Penelope had also asked her brother to be interviewed on the topic, and it just so happened that he resonated with the film’s content and had written a poem about it. Penelope recorded him reciting the poem – it’s stunning. The poem is beautifully written and articulates how I picture the film in ways I couldn’t have written myself. His voice is perfect for it as well and I am stoked to be able to include it as part of the film. At this point we are planning on introducing the poem as the intro to the film and maybe having it run as a motif throughout (Penelope might ask her brother to write a little more and flesh it out a bit).

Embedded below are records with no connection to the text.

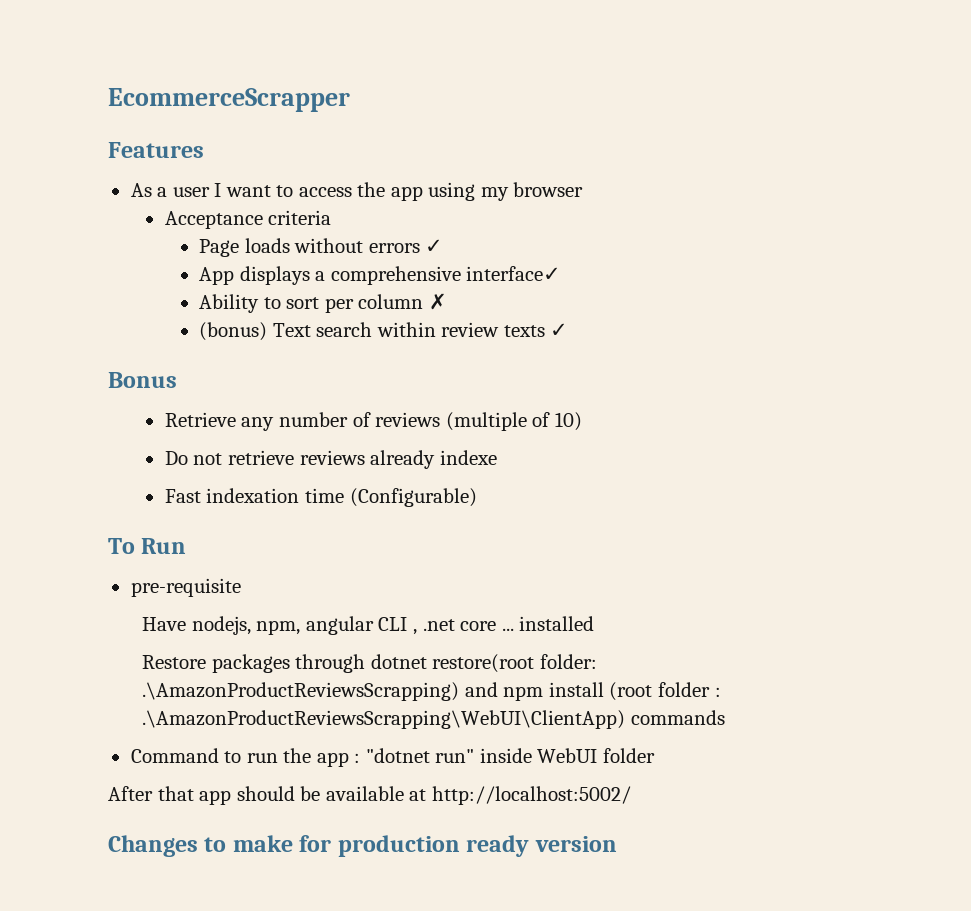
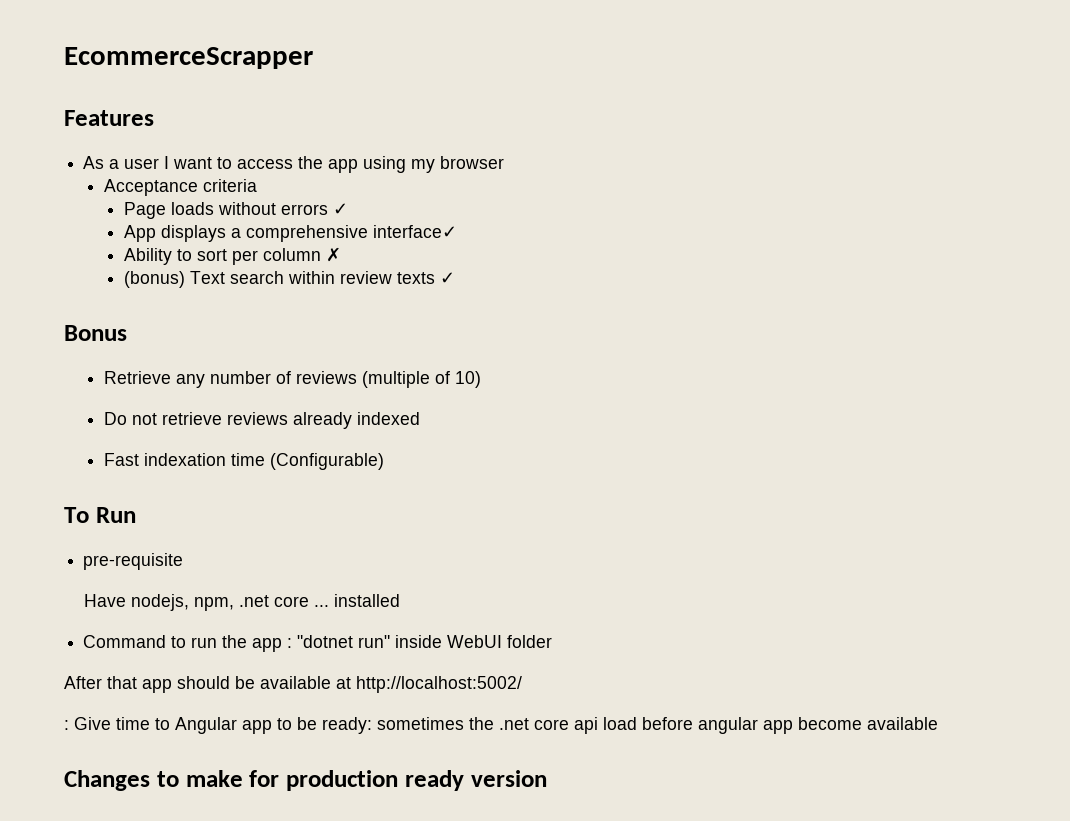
[439,450,497,465] indexe -> [356,412,420,425] indexed
[305,616,418,635] angular CLI , -> (235, 604) none
[142,654,598,673] [142,682,721,701] [142,710,725,729] // Restore packages through dotnet restore(root folder: .\AmazonProductReviewsScrapping) and npm install (root folder : .\AmazonProductReviewsScrapping\WebUI\ClientApp) commands -> (401, 600) none
(631, 795) none -> [64,717,938,734] // : Give time to Angular app to be ready: sometimes the .net core api load before angular app become available

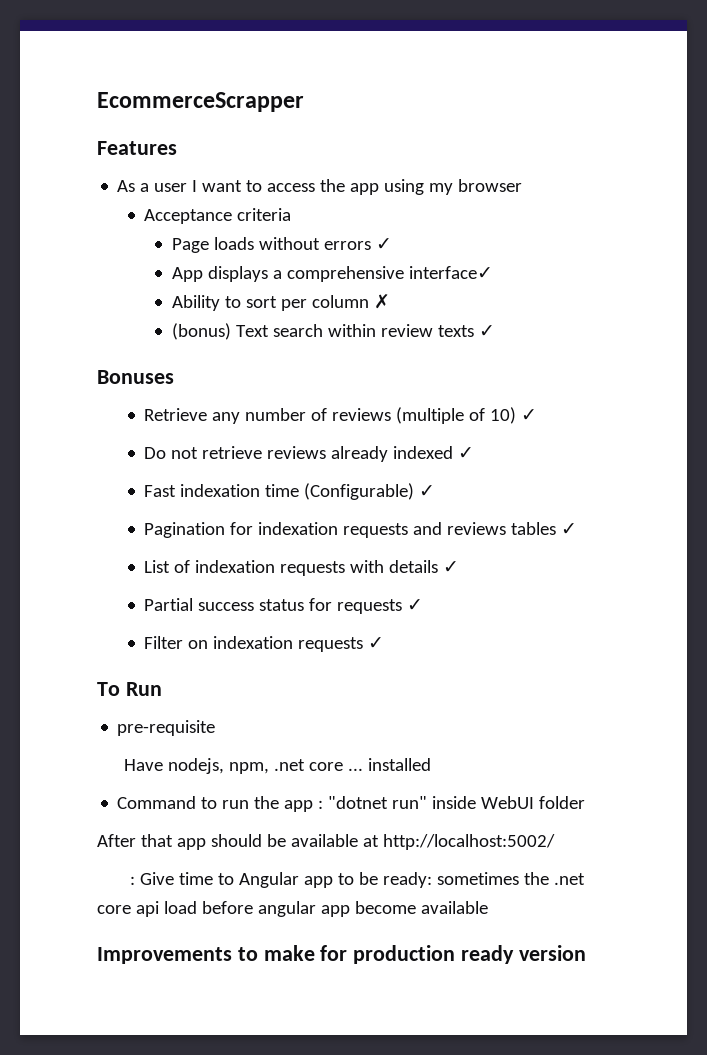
[64,325,127,341] Bonus -> [97,370,174,384] Bonuses
(481, 379) none -> [521,409,538,421] ✓
(420, 418) none -> [458,447,475,459] ✓
(384, 461) none -> [419,485,436,497] [144,522,578,538] [144,560,460,576] [144,598,424,614] [144,636,385,652] ✓ // Pagination for indexation requests and reviews tables ✓ // List of indexation requests with details ✓ // Partial success status for requests ✓ // Filter on indexation requests ✓
[64,770,150,791] Changes -> [97,947,232,964] Improvements

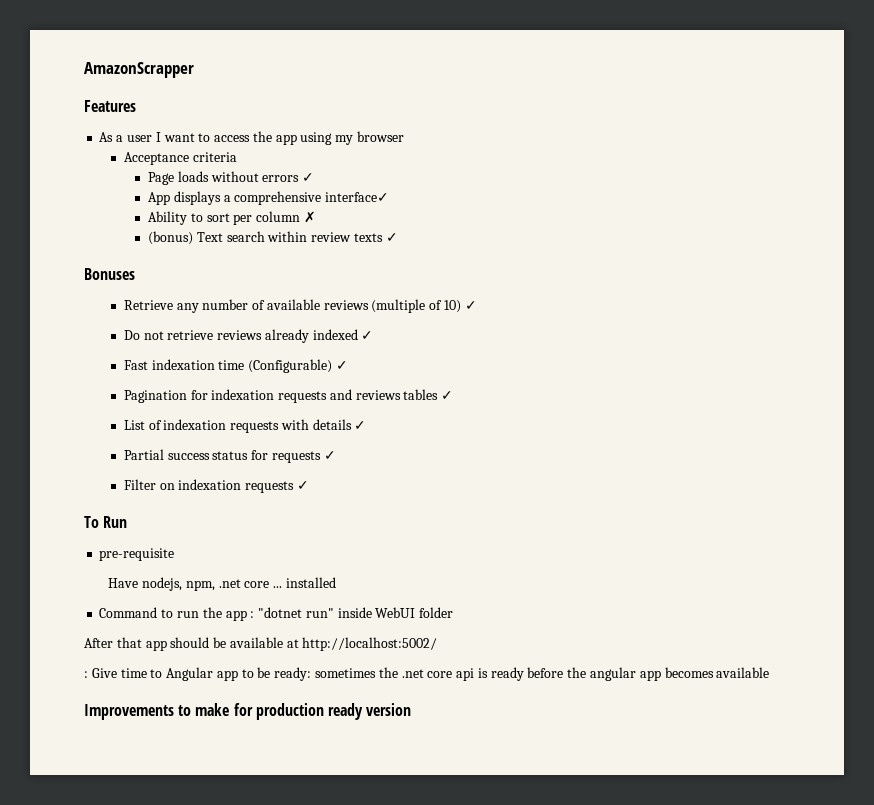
[97,92,304,112] EcommerceScrapper -> [84,62,194,78] AmazonScrapper
(328, 414) none -> [266,299,320,310] available
[163,901,253,914] load before -> [477,667,587,681] is ready before the
[354,901,416,914] become -> [664,667,714,678] becomes

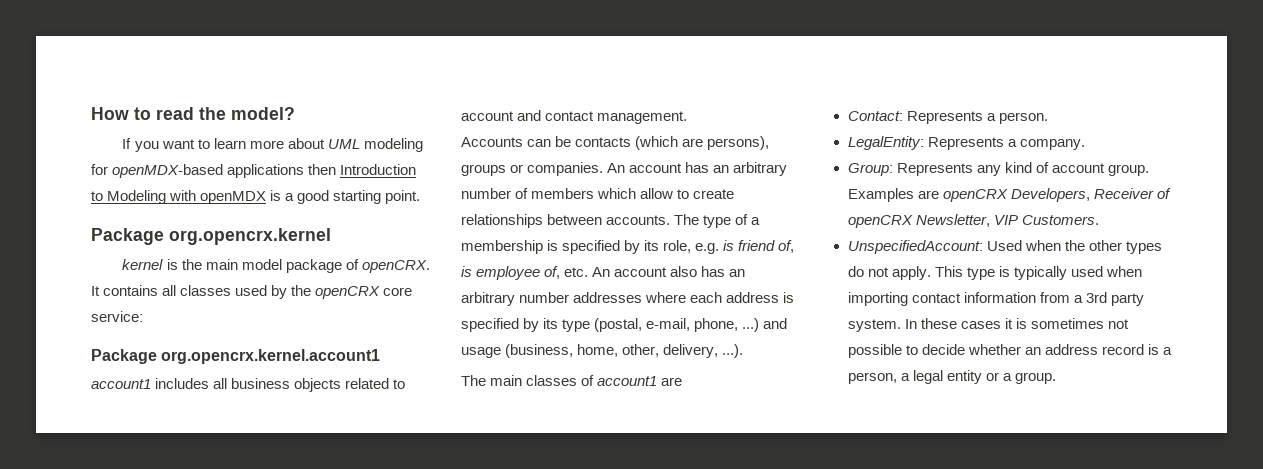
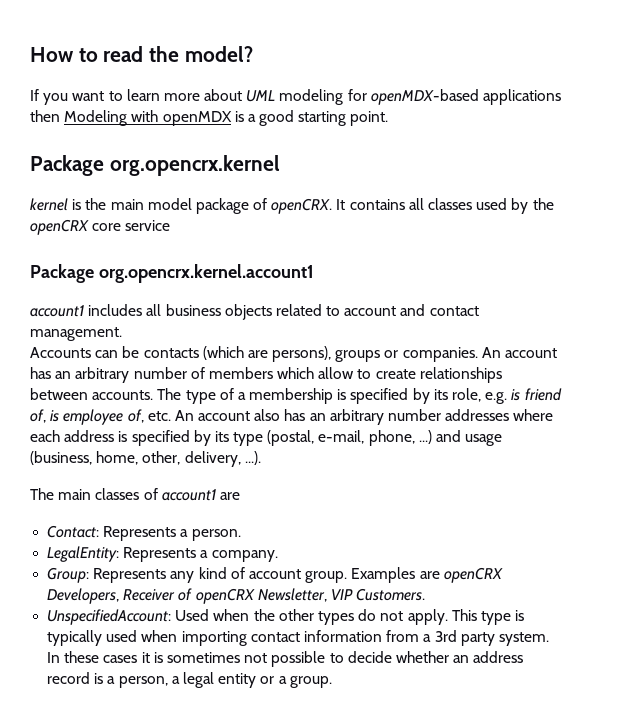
[340,164,417,175] [91,191,103,201] Introduction to -> (60, 116) none
[91,311,143,322] service: -> [125,220,171,231] service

I’m yet to record Katherine as I haven’t teed up a time with her but having these new elements makes it easier for me to approach the filming with her and will establish further consistency. After feeling a little overwhelmed by the approaching due date throughout the week, I am now looking forward to producing more and seeing how everything comes together.
Week 10 Reflection
On Monday, Lydia, Penelope and I began toying with the footage I had shot. They were both pleased with it and I think having it helped to keep us all on the same page. Robin came in to check out our progress so far and noted that although the footage was perfectly exposed, the shot was not level, which is made apparent by the skewed poster behind Max. I hadn’t even noticed this until he pointed it out, which surprised me because I’m usually very conscious of that sort of thing when shooting. Reflecting on the actual shoot, however, I was so engaged in what Max was doing and how he appeared that I failed to even consider the background. Robin pointing it out has made me realise that it is really important to avoid these things if possible because people will pick up on them and be bothered by them, which will detract from what’s important in the shot. This will be at the forefront of my mind as I shoot other subjects.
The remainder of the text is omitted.